MATERIAL SHOWN →
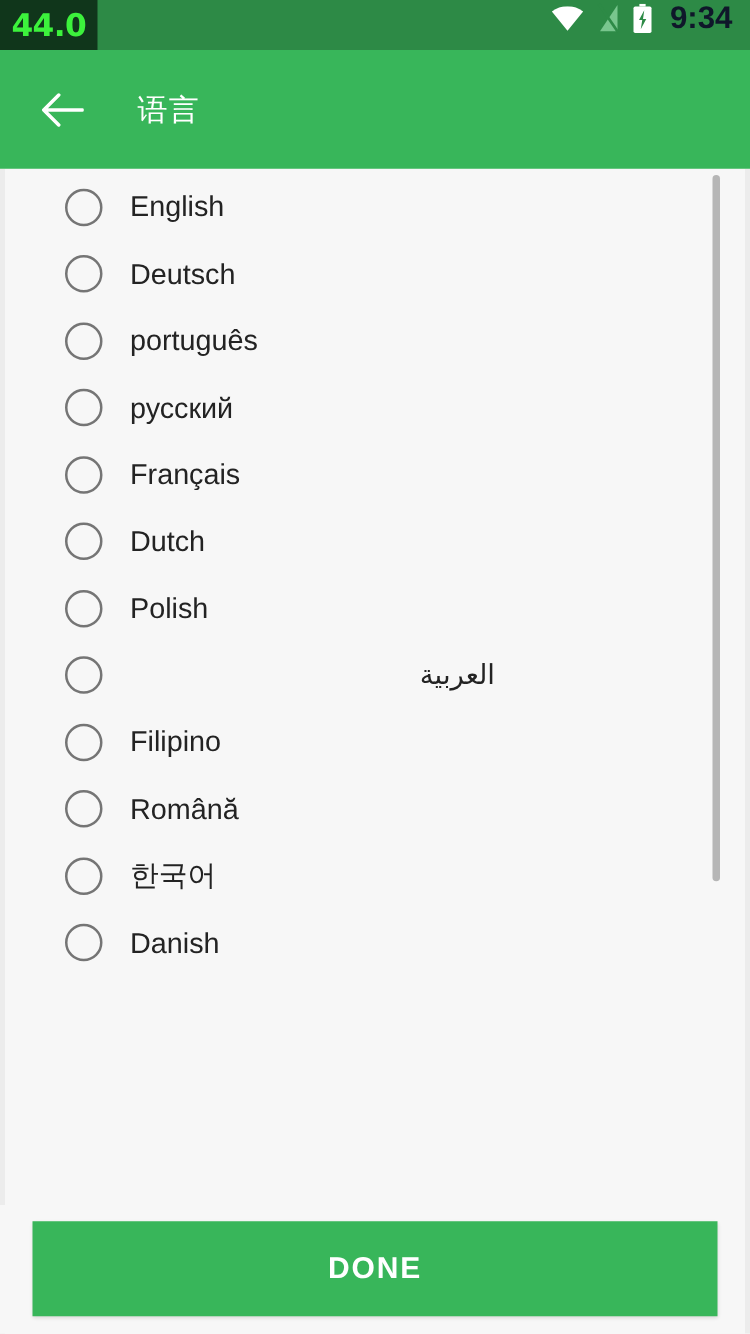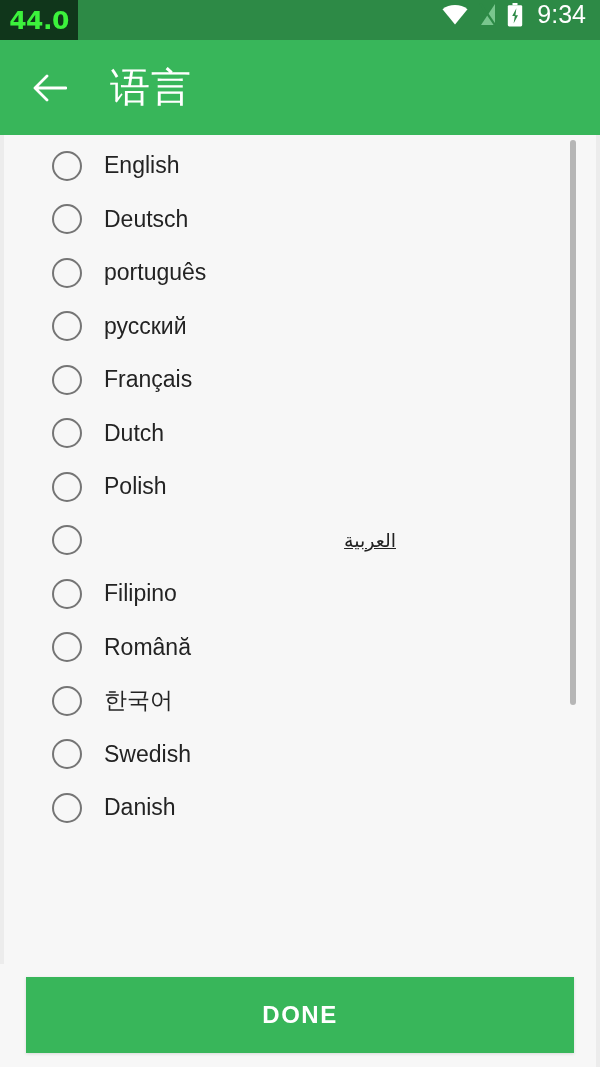--- a/index.html
+++ b/index.html
@@ -39,7 +39,7 @@
   .sim-icon  { width:17px; height:23px; display:block; }
   .batt-icon { width:16px; height:24px; display:block; }
   .sb-time {
-    color:#ffffff; font-size:25px; font-weight:400;
+    color:#0f172a; font-size:25px; font-weight:700;
     margin-left:3px; letter-spacing:0px;
   }
 

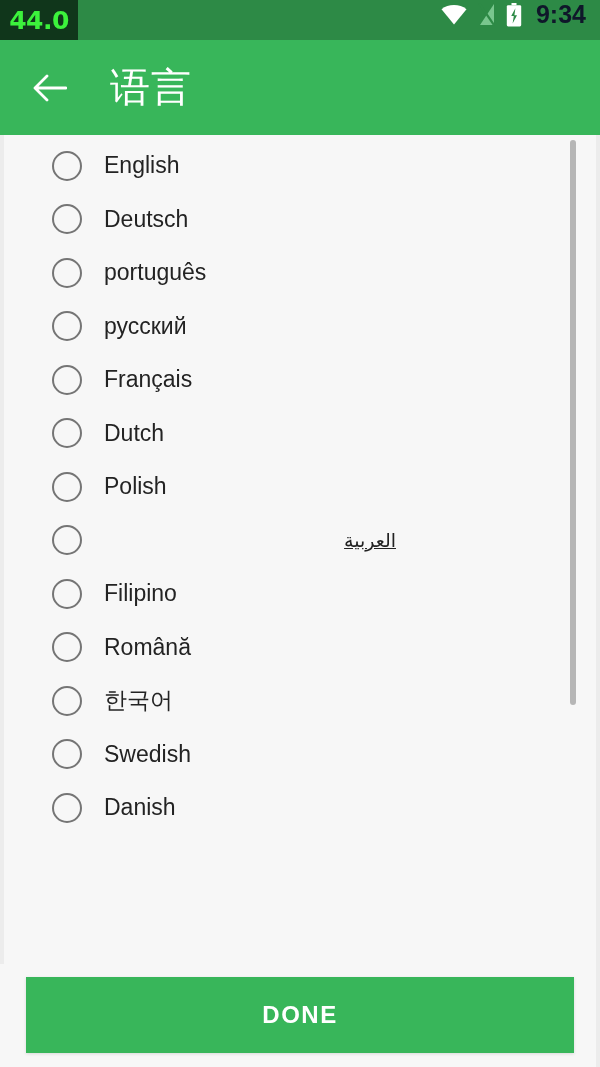--- a/index.html
+++ b/index.html
@@ -58,7 +58,7 @@
   .back-arrow { width:34px; height:30px; display:block; }
   .appbar-title {
     color:#ffffff;
-    font-size:40px;
+    font-size:24px;
     font-weight:400;
     margin-left:28px;
     letter-spacing:1px;

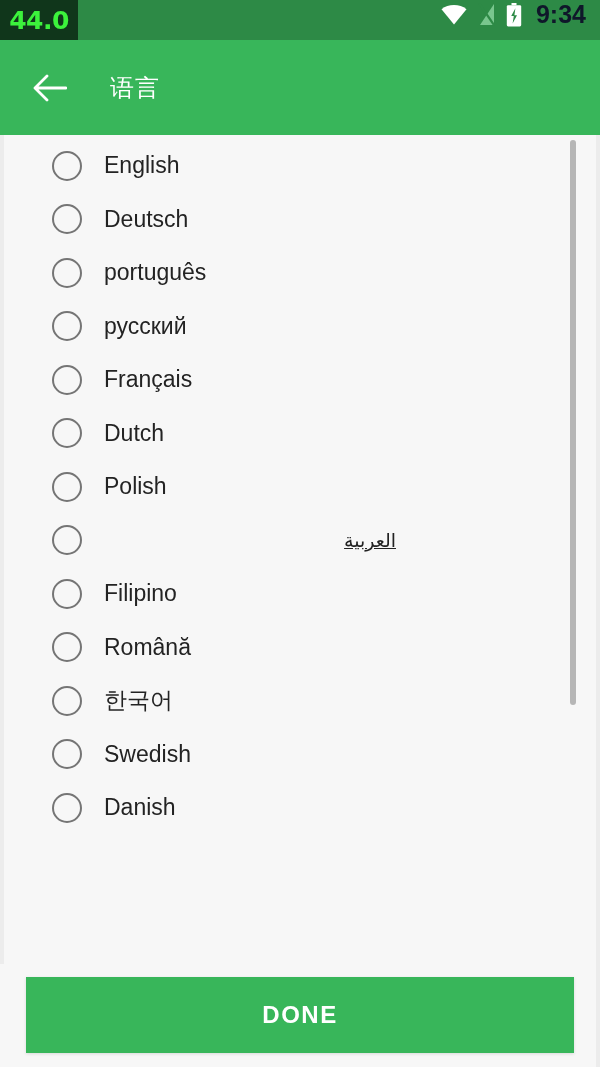--- a/index.html
+++ b/index.html
@@ -112,8 +112,7 @@
     margin-left:0;
     flex:1;
     direction:rtl;
-    font-size:19px;
-    text-decoration:underline;
+    font-size:22px;
   }
 
   

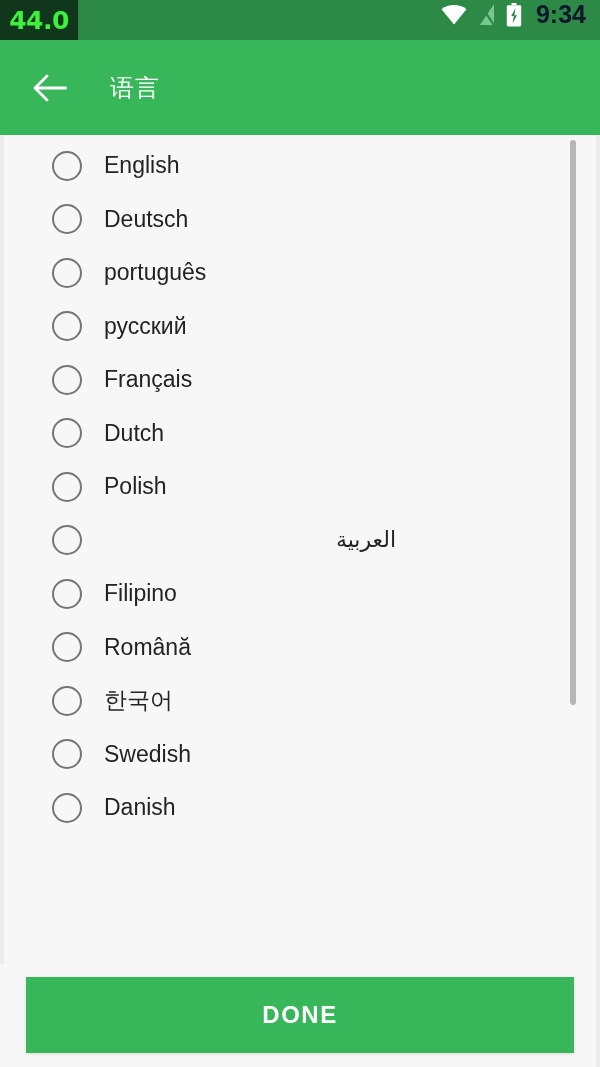--- a/index.html
+++ b/index.html
@@ -252,10 +252,6 @@
         </div>
         <div class="lang-row">
           <span class="radio"></span>
-          <span class="lang-label">Swedish</span>
-        </div>
-        <div class="lang-row">
-          <span class="radio"></span>
           <span class="lang-label">Danish</span>
         </div>
       </div>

THE PROBLEM →
Lines with "left": state how many there are in the records, and nothing more.

SOLUTION TO THE PROBLEM →
3